## SUPPLIED RECORDS
····················

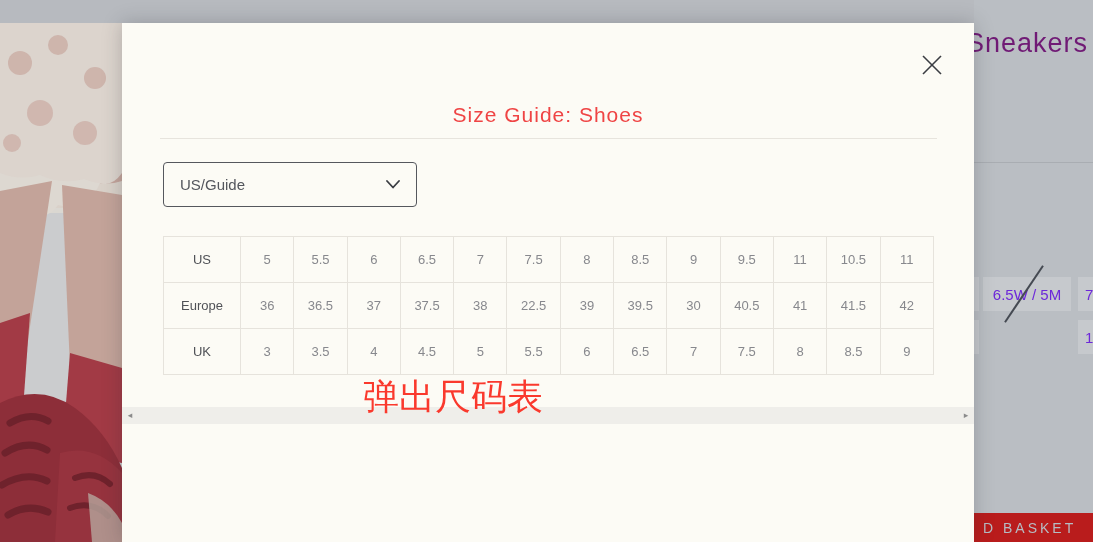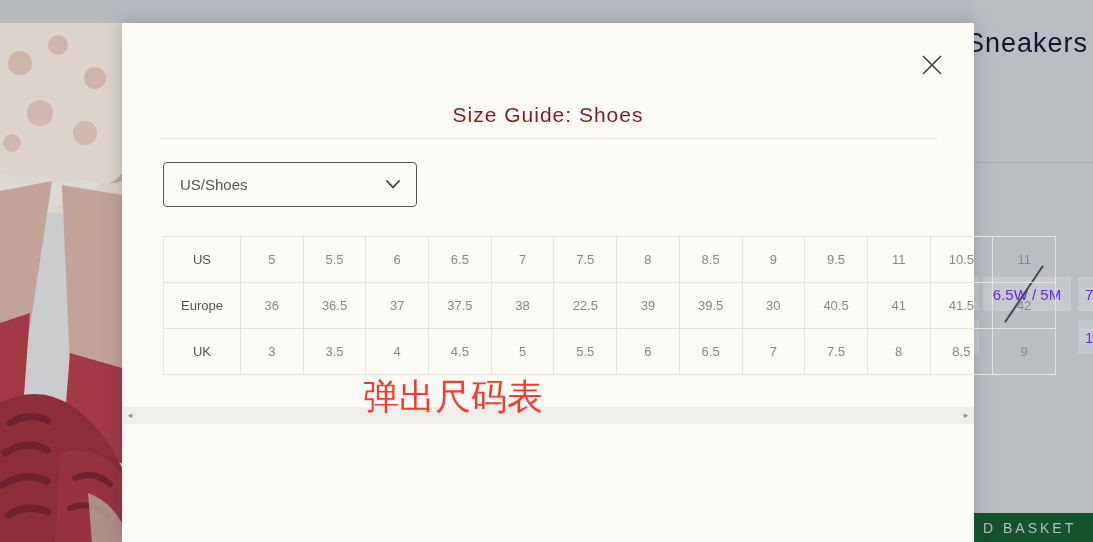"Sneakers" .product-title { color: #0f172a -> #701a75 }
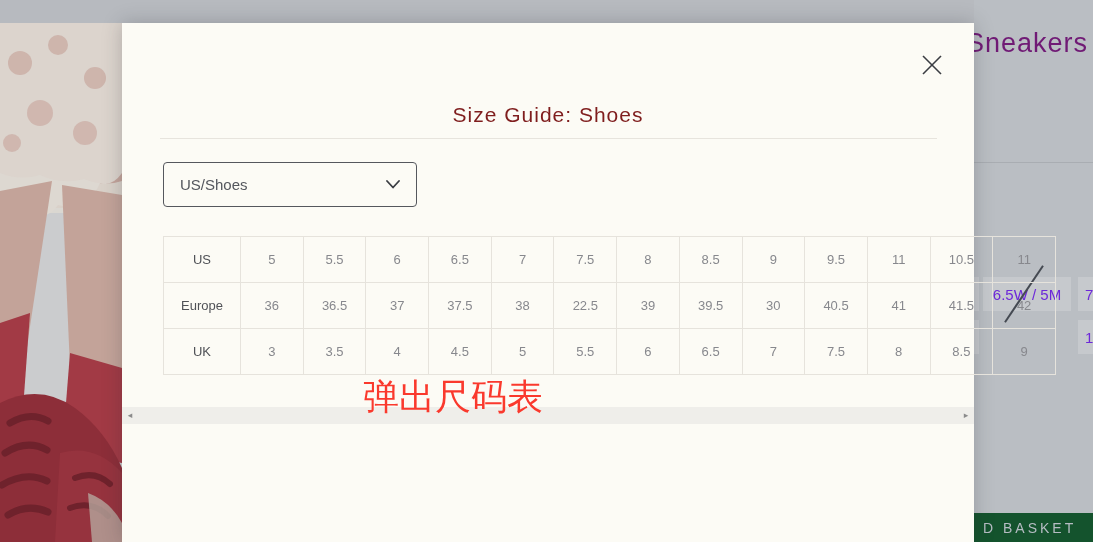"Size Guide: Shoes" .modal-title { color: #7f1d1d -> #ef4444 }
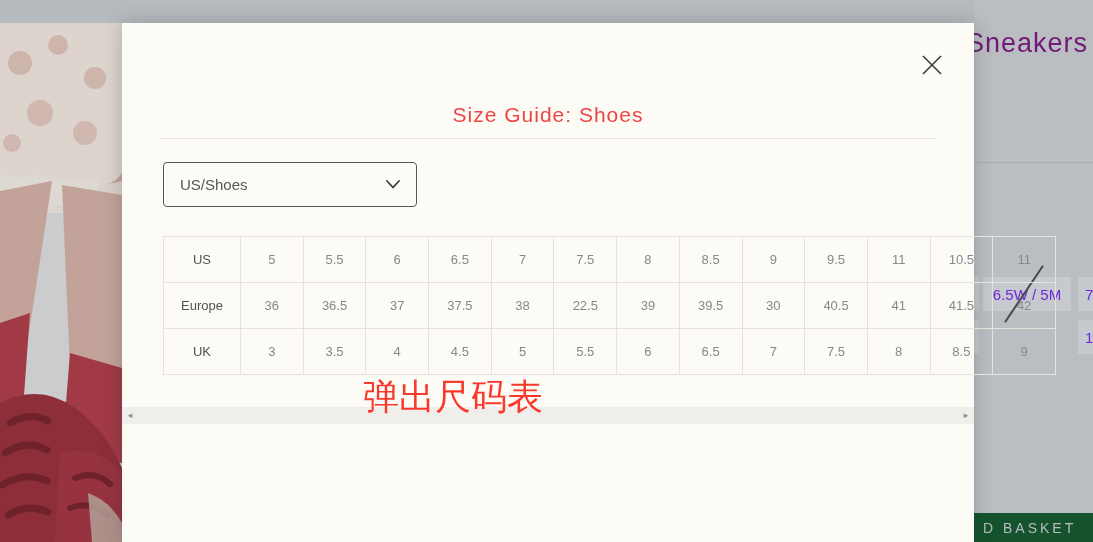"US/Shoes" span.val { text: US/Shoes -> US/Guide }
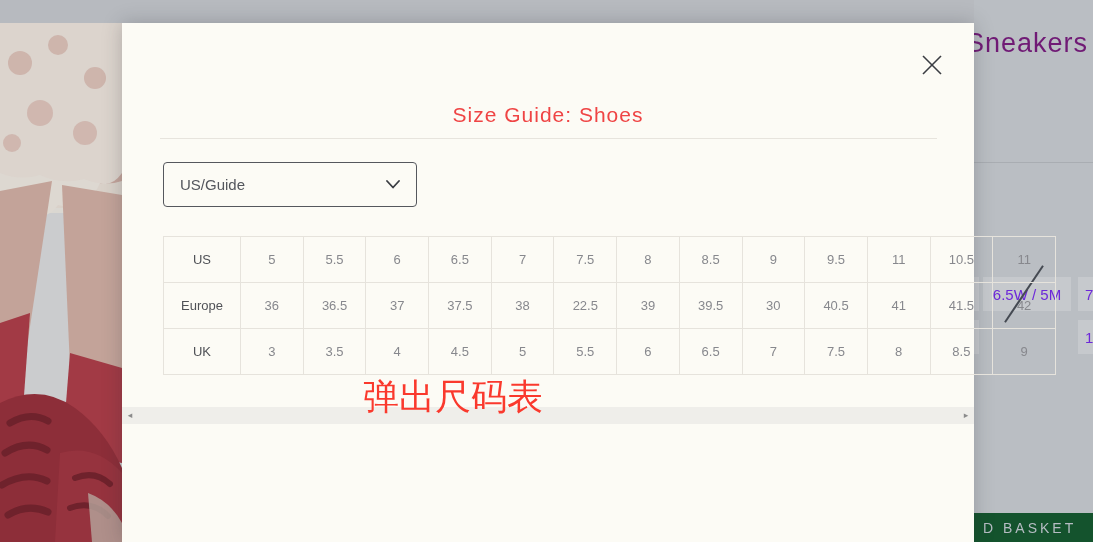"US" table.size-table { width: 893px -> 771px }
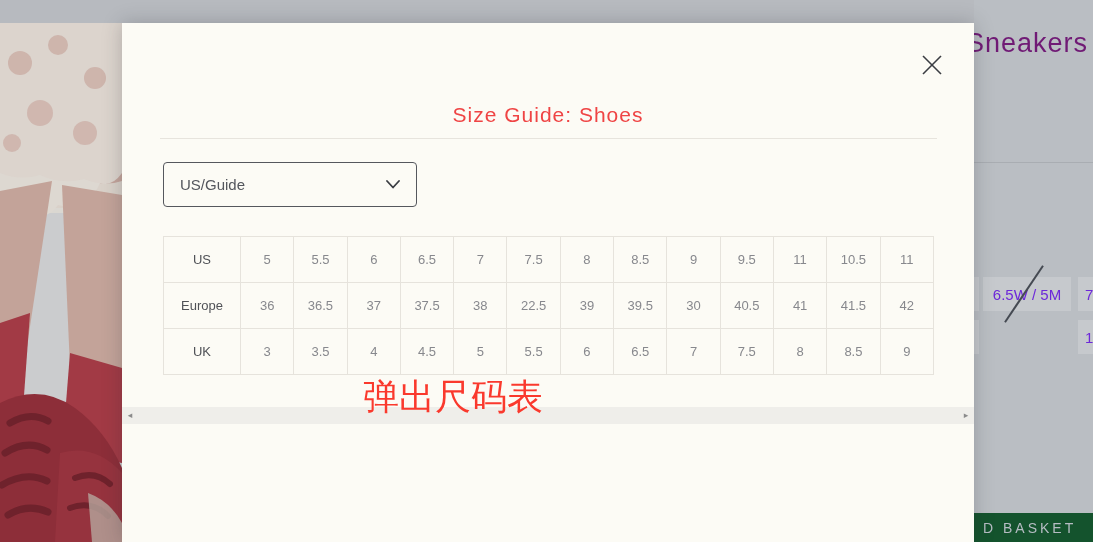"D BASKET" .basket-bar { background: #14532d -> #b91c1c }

····················

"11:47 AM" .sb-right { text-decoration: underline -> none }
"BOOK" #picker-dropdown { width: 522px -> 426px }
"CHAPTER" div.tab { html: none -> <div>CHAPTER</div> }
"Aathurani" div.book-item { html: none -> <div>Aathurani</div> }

····················

## WHAT YOU WILL DO
Go back to the listing above and reproduce, exactly, the stretch from the line bearing "text: US/Shoes ->" through the line bearing "background: #14532d ->", without its pictures.

## THE COMPLETED TASK
"US/Shoes" span.val { text: US/Shoes -> US/Guide }
"US" table.size-table { width: 893px -> 771px }
"D BASKET" .basket-bar { background: #14532d -> #b91c1c }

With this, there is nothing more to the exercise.